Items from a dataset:
######

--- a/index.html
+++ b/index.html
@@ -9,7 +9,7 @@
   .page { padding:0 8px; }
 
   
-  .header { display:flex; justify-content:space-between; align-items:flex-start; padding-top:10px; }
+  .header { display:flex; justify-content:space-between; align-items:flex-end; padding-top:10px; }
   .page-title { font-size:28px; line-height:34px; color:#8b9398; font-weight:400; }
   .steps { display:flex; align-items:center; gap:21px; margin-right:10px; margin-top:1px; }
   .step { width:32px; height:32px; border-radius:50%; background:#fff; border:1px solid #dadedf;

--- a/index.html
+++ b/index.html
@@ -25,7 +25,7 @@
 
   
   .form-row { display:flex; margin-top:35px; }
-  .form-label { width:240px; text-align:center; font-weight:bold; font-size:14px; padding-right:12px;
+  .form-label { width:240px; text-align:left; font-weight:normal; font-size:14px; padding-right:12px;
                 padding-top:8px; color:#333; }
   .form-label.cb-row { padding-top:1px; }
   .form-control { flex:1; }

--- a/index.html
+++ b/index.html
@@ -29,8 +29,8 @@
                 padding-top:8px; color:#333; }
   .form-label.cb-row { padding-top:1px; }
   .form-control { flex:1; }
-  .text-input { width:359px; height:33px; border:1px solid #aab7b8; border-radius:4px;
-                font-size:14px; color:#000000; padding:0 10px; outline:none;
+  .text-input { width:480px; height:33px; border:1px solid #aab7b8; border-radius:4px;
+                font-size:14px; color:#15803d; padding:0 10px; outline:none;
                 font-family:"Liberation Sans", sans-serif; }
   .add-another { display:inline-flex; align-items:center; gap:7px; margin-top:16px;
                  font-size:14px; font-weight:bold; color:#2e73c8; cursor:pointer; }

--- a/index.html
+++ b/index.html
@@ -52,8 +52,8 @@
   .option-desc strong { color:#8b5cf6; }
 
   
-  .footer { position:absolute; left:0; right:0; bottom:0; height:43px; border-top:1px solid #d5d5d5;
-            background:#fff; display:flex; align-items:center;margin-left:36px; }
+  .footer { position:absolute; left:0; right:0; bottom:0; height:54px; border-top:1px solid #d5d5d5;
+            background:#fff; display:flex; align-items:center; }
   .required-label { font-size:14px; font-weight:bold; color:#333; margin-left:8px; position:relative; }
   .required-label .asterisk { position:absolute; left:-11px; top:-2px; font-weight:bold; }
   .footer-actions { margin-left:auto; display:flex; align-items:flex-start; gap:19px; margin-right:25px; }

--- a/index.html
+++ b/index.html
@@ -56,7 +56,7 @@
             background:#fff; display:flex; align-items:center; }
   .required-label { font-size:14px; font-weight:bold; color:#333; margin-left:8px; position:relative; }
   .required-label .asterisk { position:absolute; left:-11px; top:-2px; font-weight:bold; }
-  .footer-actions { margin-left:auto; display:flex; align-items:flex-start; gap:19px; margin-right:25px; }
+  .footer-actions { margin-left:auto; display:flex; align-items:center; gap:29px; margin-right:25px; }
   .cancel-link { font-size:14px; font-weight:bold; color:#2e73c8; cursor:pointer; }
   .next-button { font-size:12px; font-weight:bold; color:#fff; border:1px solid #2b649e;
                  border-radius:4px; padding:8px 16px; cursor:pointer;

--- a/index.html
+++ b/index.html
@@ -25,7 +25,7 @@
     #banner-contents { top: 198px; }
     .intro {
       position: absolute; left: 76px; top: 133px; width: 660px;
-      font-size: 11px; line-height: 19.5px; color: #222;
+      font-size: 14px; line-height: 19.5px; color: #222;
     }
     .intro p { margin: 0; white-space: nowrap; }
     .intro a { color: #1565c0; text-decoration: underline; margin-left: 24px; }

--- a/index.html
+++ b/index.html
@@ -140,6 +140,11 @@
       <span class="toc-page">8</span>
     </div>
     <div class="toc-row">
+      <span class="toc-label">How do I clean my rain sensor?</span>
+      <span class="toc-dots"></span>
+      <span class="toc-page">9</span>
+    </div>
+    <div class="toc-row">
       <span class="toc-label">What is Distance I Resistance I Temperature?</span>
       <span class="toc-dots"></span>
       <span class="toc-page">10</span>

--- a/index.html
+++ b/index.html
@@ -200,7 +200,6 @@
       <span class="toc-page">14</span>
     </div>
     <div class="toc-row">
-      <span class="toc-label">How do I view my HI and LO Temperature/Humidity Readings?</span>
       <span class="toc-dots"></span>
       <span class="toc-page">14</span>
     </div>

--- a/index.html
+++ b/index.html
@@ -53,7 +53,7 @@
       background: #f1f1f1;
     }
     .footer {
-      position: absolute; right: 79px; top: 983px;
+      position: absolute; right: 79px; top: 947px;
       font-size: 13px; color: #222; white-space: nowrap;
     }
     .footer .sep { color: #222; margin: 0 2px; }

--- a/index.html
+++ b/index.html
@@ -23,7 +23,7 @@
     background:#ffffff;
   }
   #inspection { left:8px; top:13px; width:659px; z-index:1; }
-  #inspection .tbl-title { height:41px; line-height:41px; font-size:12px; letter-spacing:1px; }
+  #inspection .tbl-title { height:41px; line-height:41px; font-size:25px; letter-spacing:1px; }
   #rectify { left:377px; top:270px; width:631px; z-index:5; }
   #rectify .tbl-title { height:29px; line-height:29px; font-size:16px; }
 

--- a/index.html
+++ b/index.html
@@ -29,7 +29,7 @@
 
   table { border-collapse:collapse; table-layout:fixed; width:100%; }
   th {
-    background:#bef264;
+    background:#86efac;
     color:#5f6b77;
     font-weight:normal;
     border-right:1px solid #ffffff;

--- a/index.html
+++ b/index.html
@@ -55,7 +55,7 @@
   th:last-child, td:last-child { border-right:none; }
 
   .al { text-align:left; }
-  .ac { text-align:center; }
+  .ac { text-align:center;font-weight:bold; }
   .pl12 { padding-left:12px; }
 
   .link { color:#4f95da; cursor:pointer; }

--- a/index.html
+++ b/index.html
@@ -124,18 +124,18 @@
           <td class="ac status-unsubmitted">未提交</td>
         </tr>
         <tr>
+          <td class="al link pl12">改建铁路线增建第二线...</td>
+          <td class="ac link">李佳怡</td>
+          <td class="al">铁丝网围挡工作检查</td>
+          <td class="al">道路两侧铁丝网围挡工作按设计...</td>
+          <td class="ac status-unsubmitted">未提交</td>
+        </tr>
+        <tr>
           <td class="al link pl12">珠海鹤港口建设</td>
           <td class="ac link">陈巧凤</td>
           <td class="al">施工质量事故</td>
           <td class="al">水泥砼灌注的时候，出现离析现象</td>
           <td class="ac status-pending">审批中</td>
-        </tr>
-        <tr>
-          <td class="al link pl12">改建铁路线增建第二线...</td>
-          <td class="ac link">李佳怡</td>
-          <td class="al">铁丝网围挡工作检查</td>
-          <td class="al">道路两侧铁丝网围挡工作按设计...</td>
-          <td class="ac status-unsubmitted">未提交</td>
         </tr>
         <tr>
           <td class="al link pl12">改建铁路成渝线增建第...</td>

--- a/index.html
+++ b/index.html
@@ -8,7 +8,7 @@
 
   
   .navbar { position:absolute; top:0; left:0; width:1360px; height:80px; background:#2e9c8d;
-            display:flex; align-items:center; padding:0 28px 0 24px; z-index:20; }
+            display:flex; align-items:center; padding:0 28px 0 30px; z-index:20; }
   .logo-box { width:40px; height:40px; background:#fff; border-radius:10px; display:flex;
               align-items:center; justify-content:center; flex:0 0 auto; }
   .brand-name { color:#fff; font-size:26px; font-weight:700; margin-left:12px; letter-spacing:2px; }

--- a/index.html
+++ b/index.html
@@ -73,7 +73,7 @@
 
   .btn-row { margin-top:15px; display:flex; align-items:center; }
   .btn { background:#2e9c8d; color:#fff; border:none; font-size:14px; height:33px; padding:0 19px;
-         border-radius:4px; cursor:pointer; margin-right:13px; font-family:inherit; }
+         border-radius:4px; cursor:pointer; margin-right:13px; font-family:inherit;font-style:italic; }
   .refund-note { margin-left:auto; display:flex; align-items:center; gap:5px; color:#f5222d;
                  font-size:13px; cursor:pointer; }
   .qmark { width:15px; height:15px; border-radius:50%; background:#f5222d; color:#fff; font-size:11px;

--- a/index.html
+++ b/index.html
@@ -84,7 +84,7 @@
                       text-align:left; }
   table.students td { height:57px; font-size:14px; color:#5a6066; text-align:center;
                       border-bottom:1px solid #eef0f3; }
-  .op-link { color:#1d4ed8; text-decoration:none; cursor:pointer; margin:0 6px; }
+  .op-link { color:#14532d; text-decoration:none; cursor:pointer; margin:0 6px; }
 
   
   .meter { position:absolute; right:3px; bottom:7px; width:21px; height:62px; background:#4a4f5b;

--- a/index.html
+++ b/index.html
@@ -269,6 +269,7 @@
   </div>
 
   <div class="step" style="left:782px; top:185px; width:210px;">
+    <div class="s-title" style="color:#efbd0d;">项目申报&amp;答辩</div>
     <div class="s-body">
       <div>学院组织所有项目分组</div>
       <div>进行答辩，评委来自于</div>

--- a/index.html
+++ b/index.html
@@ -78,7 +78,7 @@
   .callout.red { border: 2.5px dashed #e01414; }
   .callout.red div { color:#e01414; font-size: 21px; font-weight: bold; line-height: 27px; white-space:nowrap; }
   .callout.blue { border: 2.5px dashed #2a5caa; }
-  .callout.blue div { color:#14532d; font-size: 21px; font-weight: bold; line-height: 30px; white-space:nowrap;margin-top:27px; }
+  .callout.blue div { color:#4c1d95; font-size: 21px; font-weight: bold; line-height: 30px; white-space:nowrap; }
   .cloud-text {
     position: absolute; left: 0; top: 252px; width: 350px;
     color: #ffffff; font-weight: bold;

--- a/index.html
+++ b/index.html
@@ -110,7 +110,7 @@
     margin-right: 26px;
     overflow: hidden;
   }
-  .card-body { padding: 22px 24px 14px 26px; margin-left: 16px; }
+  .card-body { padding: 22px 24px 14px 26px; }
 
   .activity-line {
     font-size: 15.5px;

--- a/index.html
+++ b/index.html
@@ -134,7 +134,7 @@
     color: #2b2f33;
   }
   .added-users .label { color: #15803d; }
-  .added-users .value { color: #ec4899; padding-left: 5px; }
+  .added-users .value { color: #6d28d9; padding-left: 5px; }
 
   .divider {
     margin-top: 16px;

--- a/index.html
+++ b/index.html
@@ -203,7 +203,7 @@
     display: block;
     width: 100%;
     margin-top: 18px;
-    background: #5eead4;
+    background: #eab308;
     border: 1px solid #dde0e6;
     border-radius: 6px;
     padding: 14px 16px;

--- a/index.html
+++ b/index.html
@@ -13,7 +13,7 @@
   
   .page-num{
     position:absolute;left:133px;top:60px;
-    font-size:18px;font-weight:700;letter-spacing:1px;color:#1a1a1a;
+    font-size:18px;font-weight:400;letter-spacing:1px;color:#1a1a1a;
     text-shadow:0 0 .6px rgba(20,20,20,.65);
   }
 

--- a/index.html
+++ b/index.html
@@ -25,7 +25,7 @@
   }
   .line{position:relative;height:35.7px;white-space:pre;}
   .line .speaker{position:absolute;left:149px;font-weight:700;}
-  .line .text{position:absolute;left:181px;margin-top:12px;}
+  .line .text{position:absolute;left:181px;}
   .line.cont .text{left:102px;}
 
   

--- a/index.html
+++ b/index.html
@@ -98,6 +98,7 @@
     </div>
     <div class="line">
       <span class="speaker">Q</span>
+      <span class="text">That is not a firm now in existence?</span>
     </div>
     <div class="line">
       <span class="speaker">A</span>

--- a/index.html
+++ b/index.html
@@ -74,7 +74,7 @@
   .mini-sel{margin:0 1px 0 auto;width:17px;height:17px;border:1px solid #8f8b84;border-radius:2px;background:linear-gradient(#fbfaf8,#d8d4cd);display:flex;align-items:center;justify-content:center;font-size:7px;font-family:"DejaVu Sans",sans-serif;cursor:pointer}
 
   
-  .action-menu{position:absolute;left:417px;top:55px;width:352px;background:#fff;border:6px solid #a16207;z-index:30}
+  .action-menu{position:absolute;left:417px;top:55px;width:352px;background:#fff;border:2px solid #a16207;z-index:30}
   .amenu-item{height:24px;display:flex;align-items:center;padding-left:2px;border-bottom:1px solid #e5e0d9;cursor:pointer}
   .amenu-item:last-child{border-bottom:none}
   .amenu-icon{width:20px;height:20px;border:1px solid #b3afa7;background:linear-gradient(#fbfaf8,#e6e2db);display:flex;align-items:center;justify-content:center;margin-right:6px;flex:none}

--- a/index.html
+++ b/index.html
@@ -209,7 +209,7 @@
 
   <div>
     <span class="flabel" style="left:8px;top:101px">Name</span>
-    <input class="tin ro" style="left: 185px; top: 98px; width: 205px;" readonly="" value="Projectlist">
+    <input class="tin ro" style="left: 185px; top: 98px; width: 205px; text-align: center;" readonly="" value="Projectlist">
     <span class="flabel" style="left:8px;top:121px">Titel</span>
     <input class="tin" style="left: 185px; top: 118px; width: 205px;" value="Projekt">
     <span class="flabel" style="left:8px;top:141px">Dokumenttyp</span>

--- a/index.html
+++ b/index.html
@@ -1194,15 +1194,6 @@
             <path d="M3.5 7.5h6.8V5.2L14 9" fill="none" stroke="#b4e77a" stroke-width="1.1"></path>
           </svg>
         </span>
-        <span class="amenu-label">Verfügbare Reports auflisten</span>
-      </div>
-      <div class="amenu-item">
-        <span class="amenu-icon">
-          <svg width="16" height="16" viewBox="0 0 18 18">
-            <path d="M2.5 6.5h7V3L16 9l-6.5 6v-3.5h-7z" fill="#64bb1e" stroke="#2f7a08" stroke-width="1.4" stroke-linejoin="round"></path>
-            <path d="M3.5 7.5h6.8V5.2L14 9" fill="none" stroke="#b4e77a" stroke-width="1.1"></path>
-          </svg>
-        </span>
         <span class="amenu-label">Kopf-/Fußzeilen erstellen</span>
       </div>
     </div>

######

All lines in the data that contain the word "inspection" should be copied.

Result of the exercise.
   #inspection { left:8px; top:13px; width:659px; z-index:1; }
-  #inspection .tbl-title { height:41px; line-height:41px; font-size:12px; letter-spacing:1px; }
+  #inspection .tbl-title { height:41px; line-height:41px; font-size:25px; letter-spacing:1px; }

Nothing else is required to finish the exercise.